Print every line below exactly. Skip the pictures.

[Revision comparison data]
>>

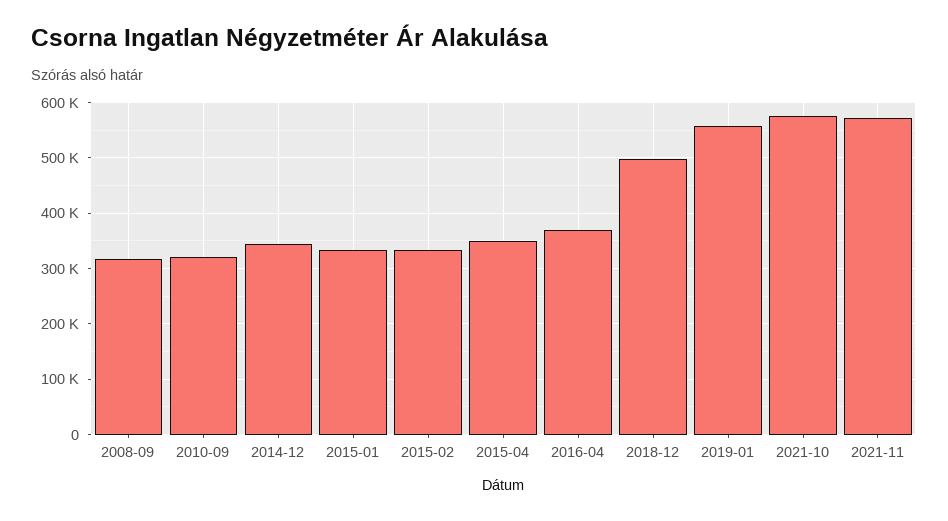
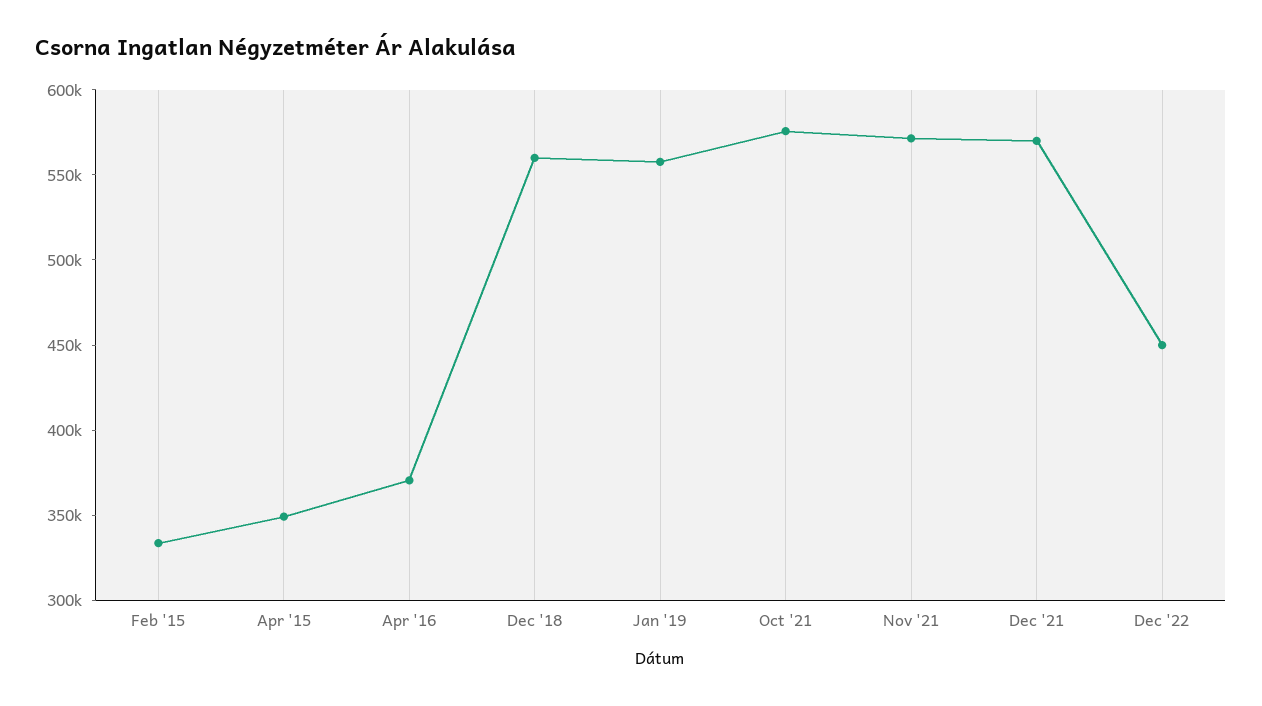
2008-09: 320000 -> none
2010-09: 320000 -> none
2014-12: 340000 -> none
2015-01: 340000 -> none
2018-12: 500000 -> 560000
Dec '21: none -> 570000
Dec '22: none -> 450000

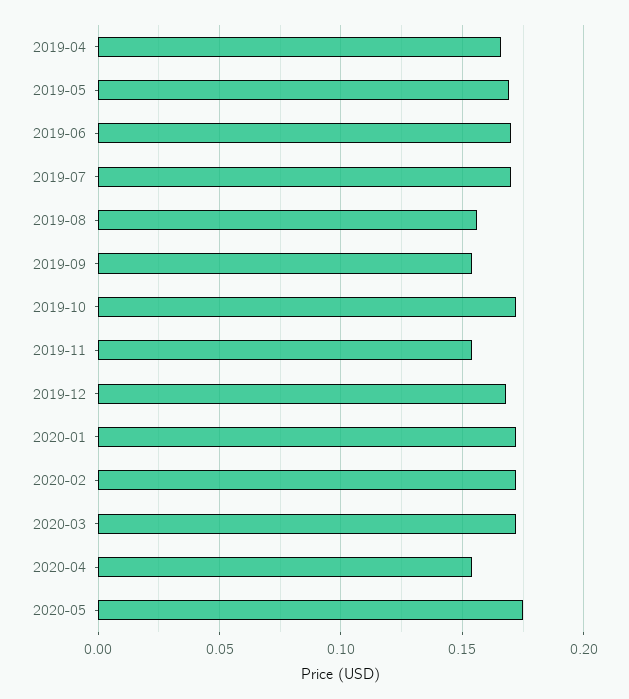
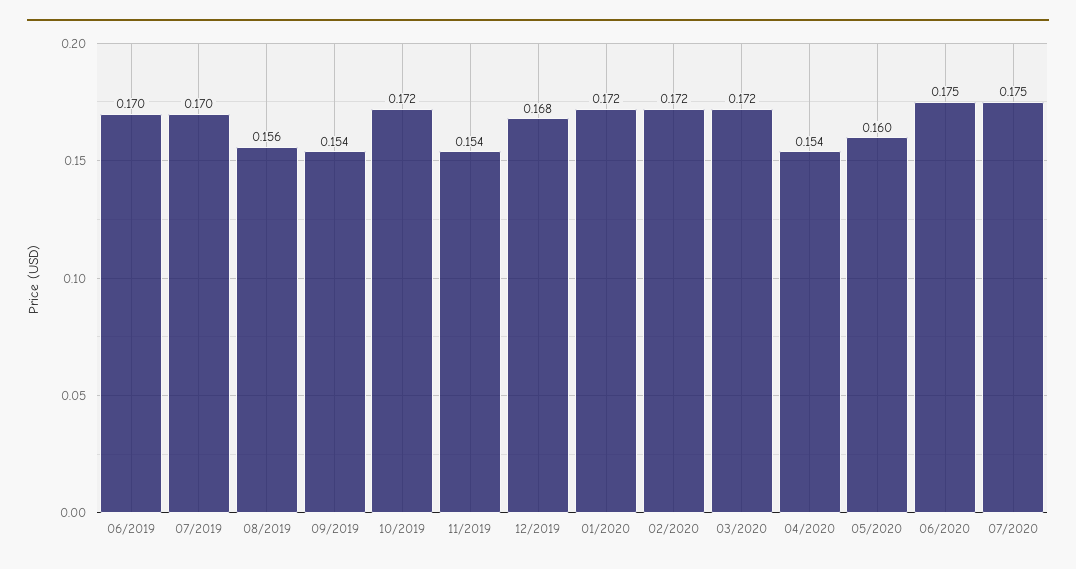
2019-04: 0.165 -> none
2019-05: 0.17 -> none
2020-05: 0.175 -> 0.16
06/2020: none -> 0.175
07/2020: none -> 0.175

<<

Task solution:
2008-09: 320000 -> none
2010-09: 320000 -> none
2014-12: 340000 -> none
2015-01: 340000 -> none
2018-12: 500000 -> 560000
Dec '21: none -> 570000
Dec '22: none -> 450000

2019-04: 0.165 -> none
2019-05: 0.17 -> none
2020-05: 0.175 -> 0.16
06/2020: none -> 0.175
07/2020: none -> 0.175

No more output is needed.